Das Beste kam nun: Louise Geneviève Royer reiste auf Wunsch der Erwerber direkt zu uns nach Karlsruhe, und ich durfte sie in das Inventarbuch einschreiben! Unsere Gönner besichtigten das Bild in unseren Sammlungsräumen, die damals wegen der Corona-Pandemie für die Öffentlichkeit geschlossen waren. Sie waren so hingerissen wie ich selbst: Louise Geneviève Royer erscheint in prachtvoller Kleidung. Ihre Corsage ist mit Perlen und künstlichen Blumen geschmückt. Zahlreiche dunkelblaue Rüschen und Schleifen zieren das Cape aus hellblauer, changierender Seide und den Kopfputz über der feingelockten und weiß gepuderten Frisur. Die eleganten weißen Handschuhe sind, wie damals üblich, an den Fingerkuppen geöffnet. Madame Royer bricht, so scheint es, zu einem Ball auf. Darauf verweisen die schwarze Maske der Komödie, die sie in ihrer rechten Hand hält und der Fächer in ihrer linken. Doch bevor sie ihr Gesicht verbergen wird, wirft Madame Royer einen freundlichen Blick auf die Betrachterinnen und Betrachter. Mit feinem Gespür und technischer Brillanz hat Nattier ihre vornehme und attraktive äußere Erscheinung ebenso wiedergegeben wie ihren aufgeschlossenen Charakter.
Einige Wochen später erhielt ich das Signal unserer Mäzene, man wolle die Wiedervereinigung des Ehepaars vorantreiben und der Kunsthalle deswegen auch Monsieur, und zwar unverzüglich, schenken. Was für eine Freude! Wir holten das Pastell mit dem Kunsthallen-Transporter ab, und ich machte einen weiteren Eintrag ins Inventarbuch.

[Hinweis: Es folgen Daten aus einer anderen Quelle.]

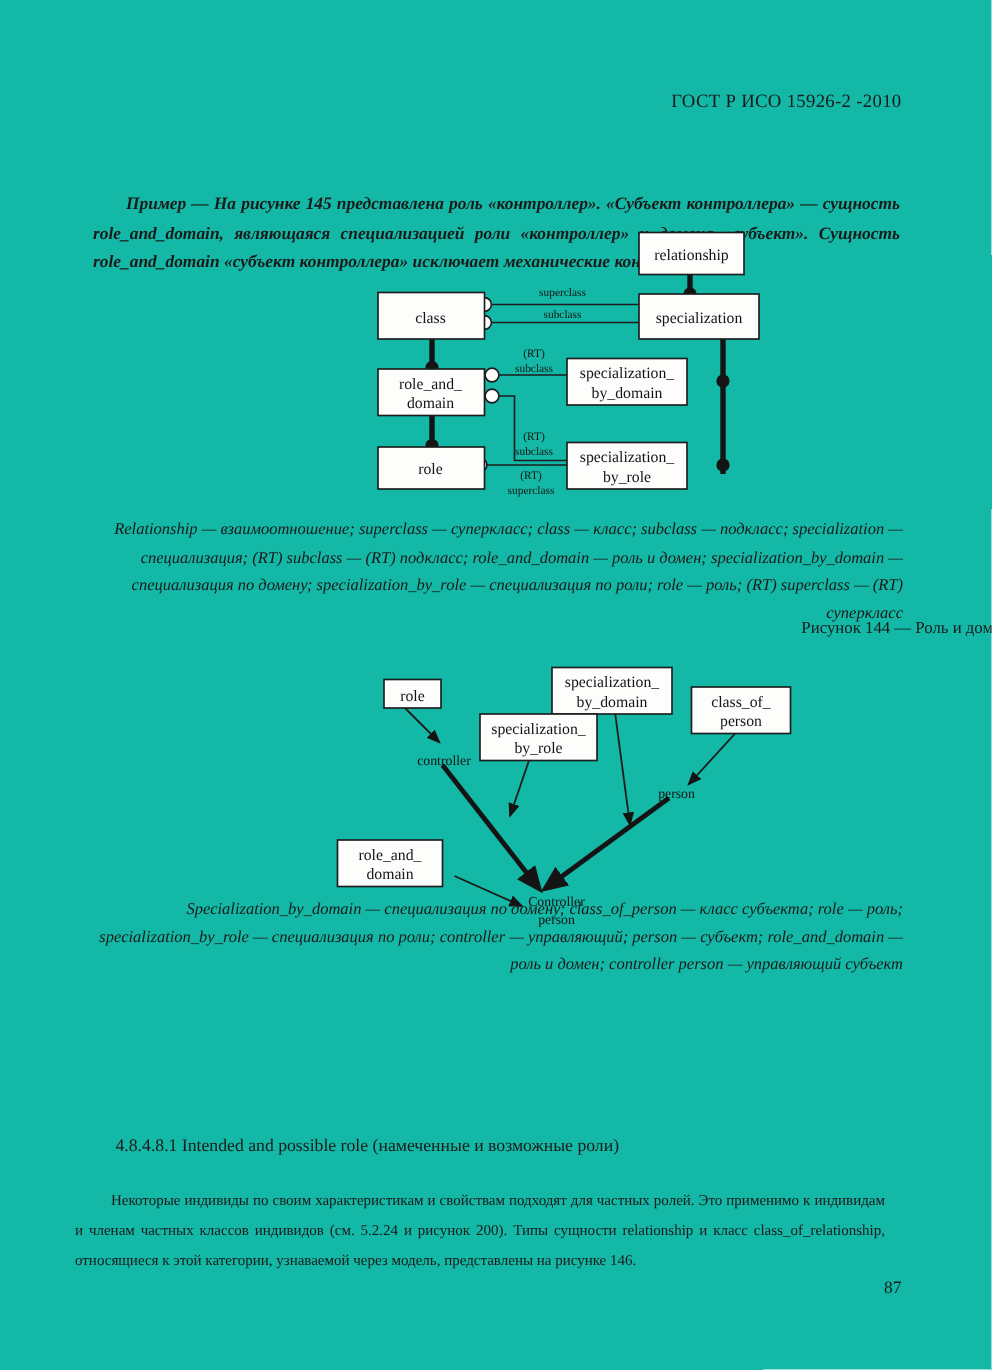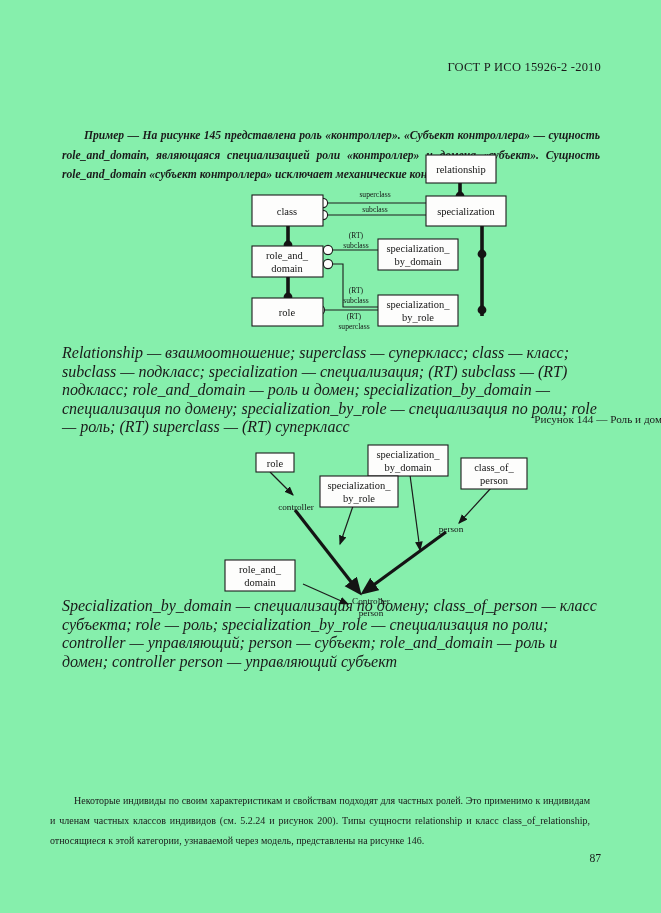--- a/index.html
+++ b/index.html
@@ -18,7 +18,7 @@
   .page {
     position: absolute;
     inset: 0;
-    background: #86efac;
+    background: #14b8a6;
   }
 
   

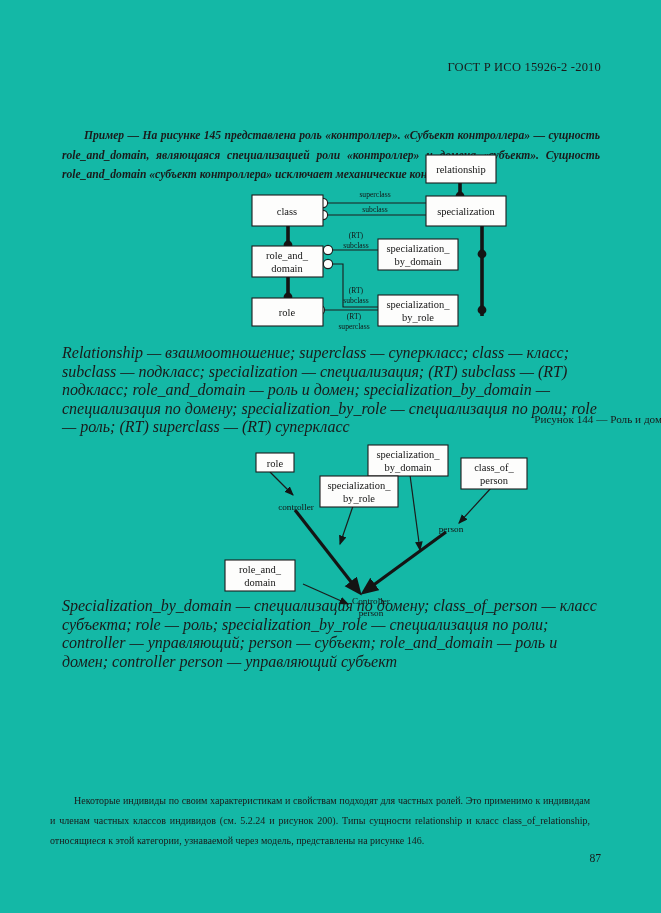--- a/index.html
+++ b/index.html
@@ -93,9 +93,9 @@
     left: 62px;
     width: 540px;
     font-style: italic;
-    font-size: 16px;
+    font-size: 11px;
     line-height: 18.5px;
-    text-align: left;
+    text-align: right;
   }
   #legend-144 { top: 344px; }
   #legend-145 { top: 597px; }

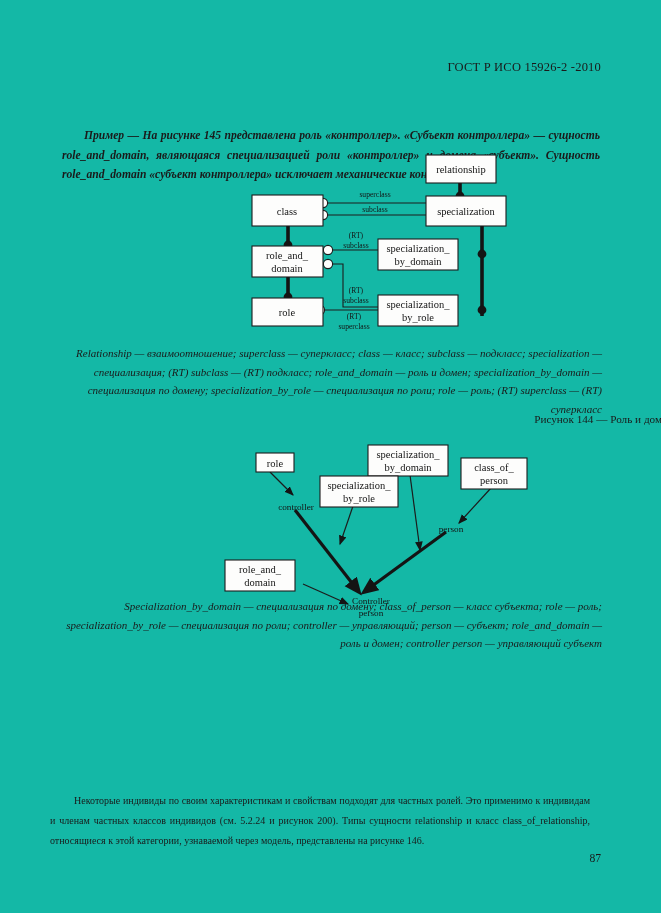--- a/index.html
+++ b/index.html
@@ -273,6 +273,7 @@
 
   <div class="legend" id="legend-145">Specialization_by_domain — специализация по домену; class_of_person — класс субъекта; role — роль; specialization_by_role — специализация по роли; controller — управляющий; person — субъект; role_and_domain — роль и домен; controller person — управляющий субъект</div>
 
+  <div class="clause">4.8.4.8.1 Intended and possible role (намеченные и возможные роли)</div>
 
   <div class="body-par"><span class="indent"></span><span>Некоторые индивиды по своим характеристикам и свойствам подходят для частных ролей. Это применимо к индивидам и членам частных классов индивидов (см. 5.2.24 и рисунок 200). Типы сущности relationship и класс class_of_relationship, относящиеся к этой категории, узнаваемой через модель, представлены на рисунке 146.</span></div>
 

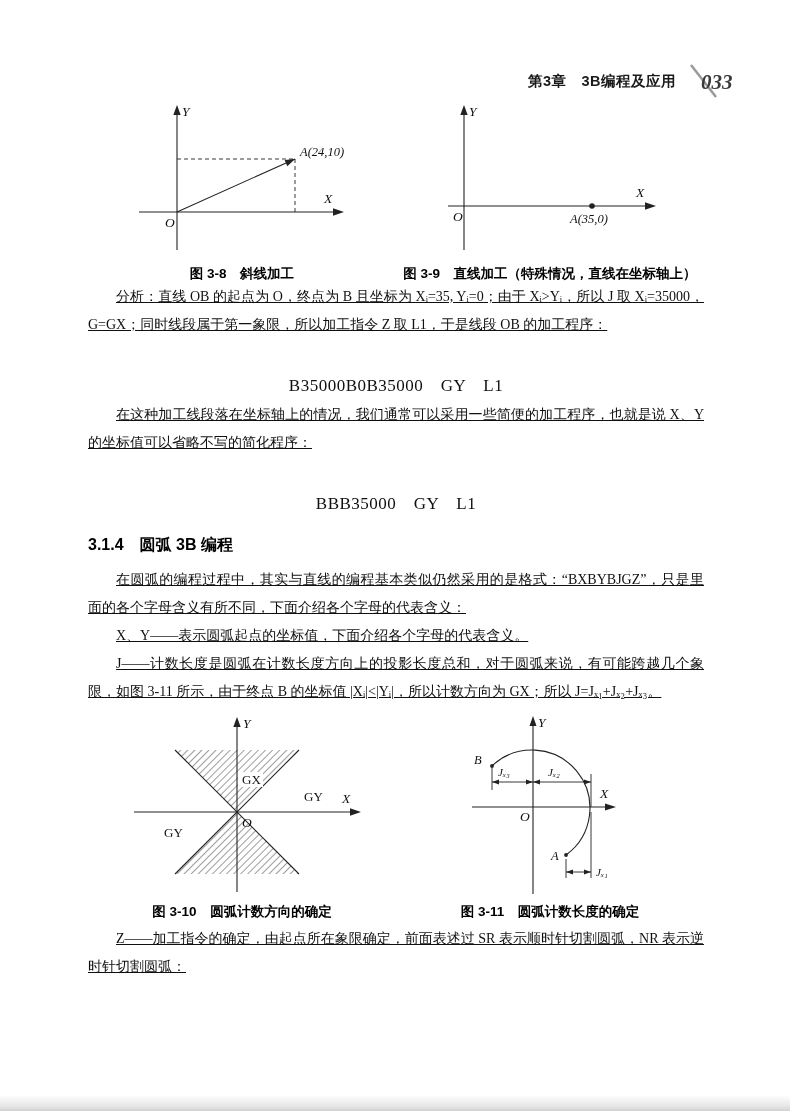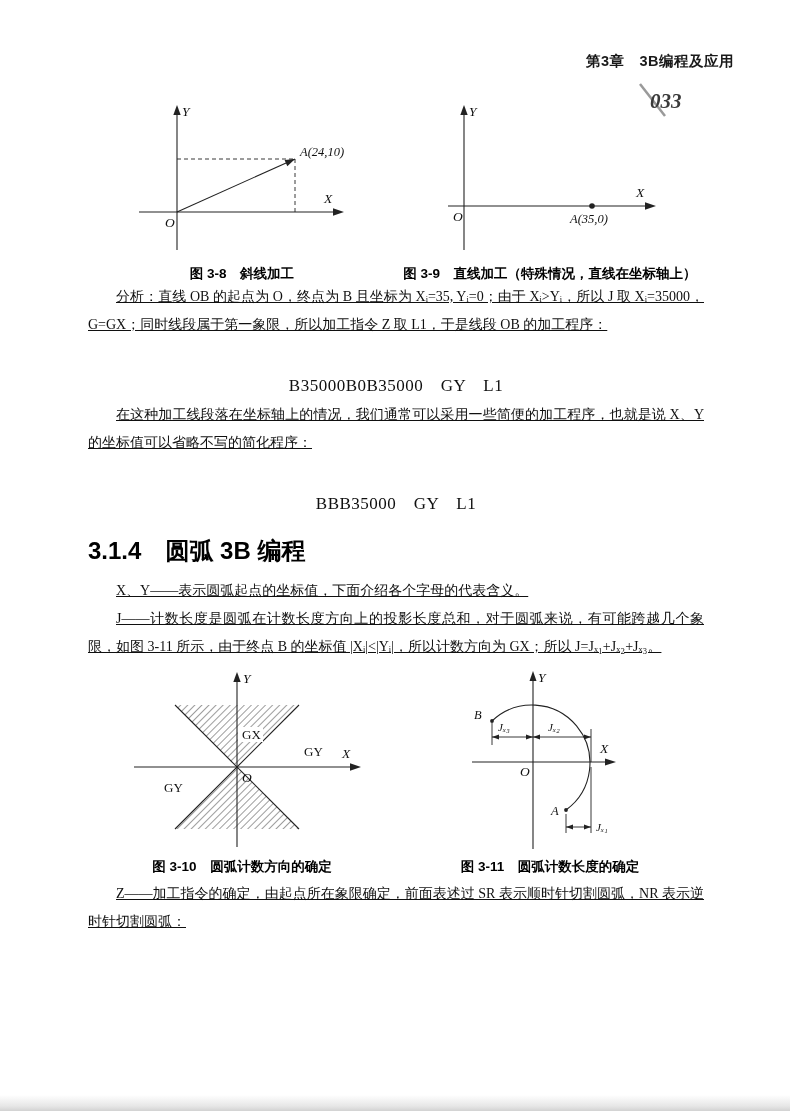--- a/index.html
+++ b/index.html
@@ -11,7 +11,7 @@
   .page { position:absolute; inset:0; background:#fff; }
 
   
-  .header { position:absolute; top:52px; right:56px; display:flex; align-items:center; gap:12px;flex-direction:column; }
+  .header { position:absolute; top:64px; right:56px; display:flex; align-items:center; gap:12px; }
   .chapter-title {
     font-family:"Liberation Sans","DejaVu Sans",sans-serif;
     font-weight:bold; font-size:14.5px; color:#1a1a1a; letter-spacing:0.5px;

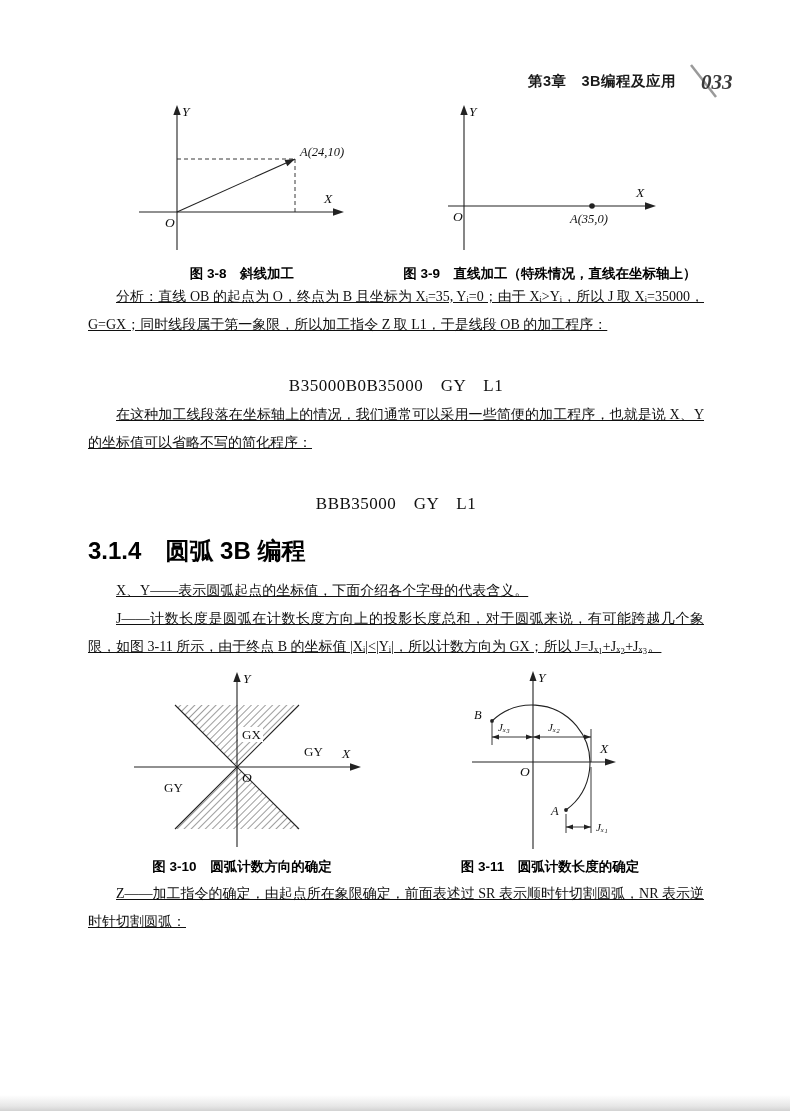--- a/index.html
+++ b/index.html
@@ -38,7 +38,7 @@
   .code-line { font-size:17px; line-height:30px; text-align:center; letter-spacing:0.5px;margin-top:32px; }
   h2.section {
     font-family:"Liberation Sans","DejaVu Sans",sans-serif;
-    font-size:24px; font-weight:bold; margin:16px 0 10px 0; color:#000;
+    font-size:16px; font-weight:bold; margin:16px 0 10px 0; color:#000;
   }
 
   .fig-row.second { margin-top:6px; margin-bottom:4px; }

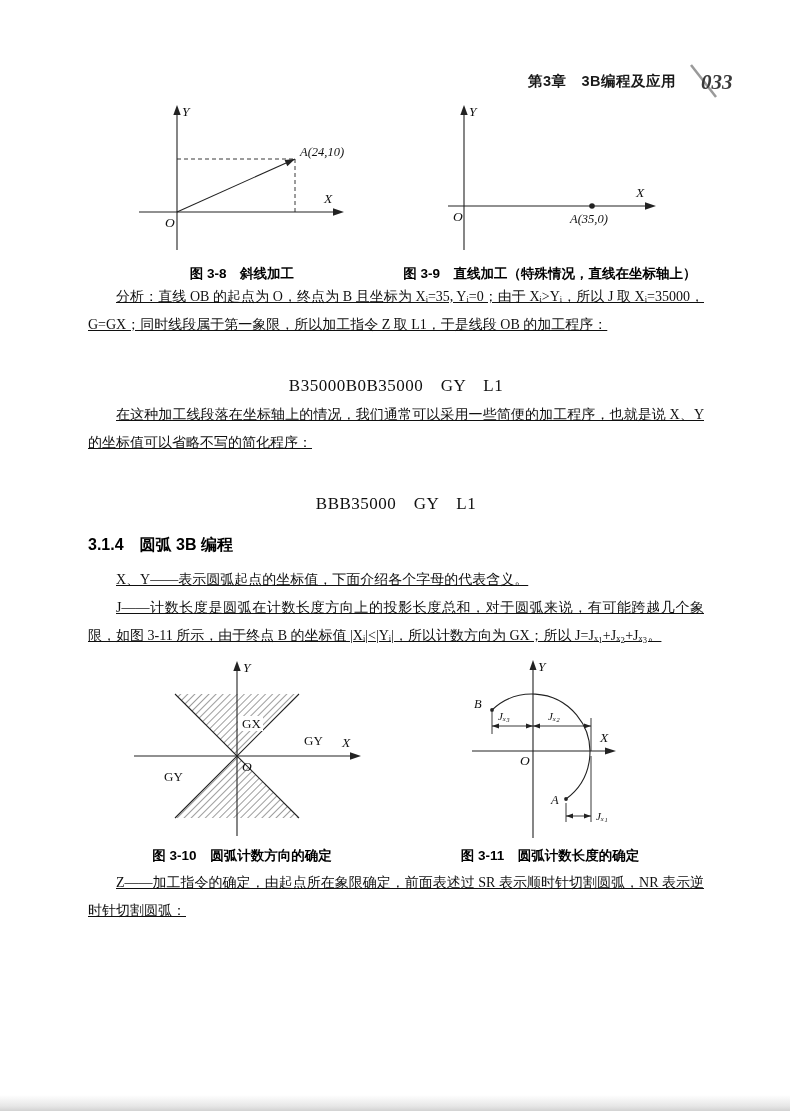--- a/index.html
+++ b/index.html
@@ -123,6 +123,7 @@
 
     <h2 class="section">3.1.4　圆弧 3B 编程</h2>
 
+    <p class="body">在圆弧的编程过程中，其实与直线的编程基本类似仍然采用的是格式：“BXBYBJGZ”，只是里面的各个字母含义有所不同，下面介绍各个字母的代表含义：</p>
     <p class="body">X、Y——表示圆弧起点的坐标值，下面介绍各个字母的代表含义。</p>
     <p class="body">J——计数长度是圆弧在计数长度方向上的投影长度总和，对于圆弧来说，有可能跨越几个象限，如图 3-11 所示，由于终点 B 的坐标值 |Xᵢ|&lt;|Yᵢ|，所以计数方向为 GX；所以 J=Jₓ₁+Jₓ₂+Jₓ₃。</p>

Schon 2018 hat der Pastellkenner Neil Jeffares die beiden Bilder „magnificent“ und „certainly Nattier´s masterpieces in this medium“ genannt. Davon konnten wir uns nun überzeugen und – nach Ende des Corona-Lockdowns – endlich auch die Öffentlichkeit. Beide Werke sind sehr gut erhalten und verfügen zum Glück über ihren ursprünglichen, aufwändig geschnitzten und vergoldeten Rahmen. Am 26. Oktober 2021 fand im Feuerbachsaal der Kunsthalle zur Feier der Erwerbung und zur Ehrung unserer Wohltäter ein Konzert mit dem Cembalisten Kristian Nyquist statt, der Werke von Joseph-Nicolas-Pancrace Royer spielte, darunter Stücke aus Zaïde. Den Höhepunkt bildete der berühmte, dem Musiker höchstes Können abfordernde „Skythenmarsch“. Nun warten die Bilder auf ihren Abtransport, denn die Kunsthalle wird saniert und umgebaut. Ab Frühjahr 2023 werden sie im ZKM, wo die Kunsthalle ihre wichtigsten Werke präsentieren darf, wieder für die Allgemeinheit zu sehen sein.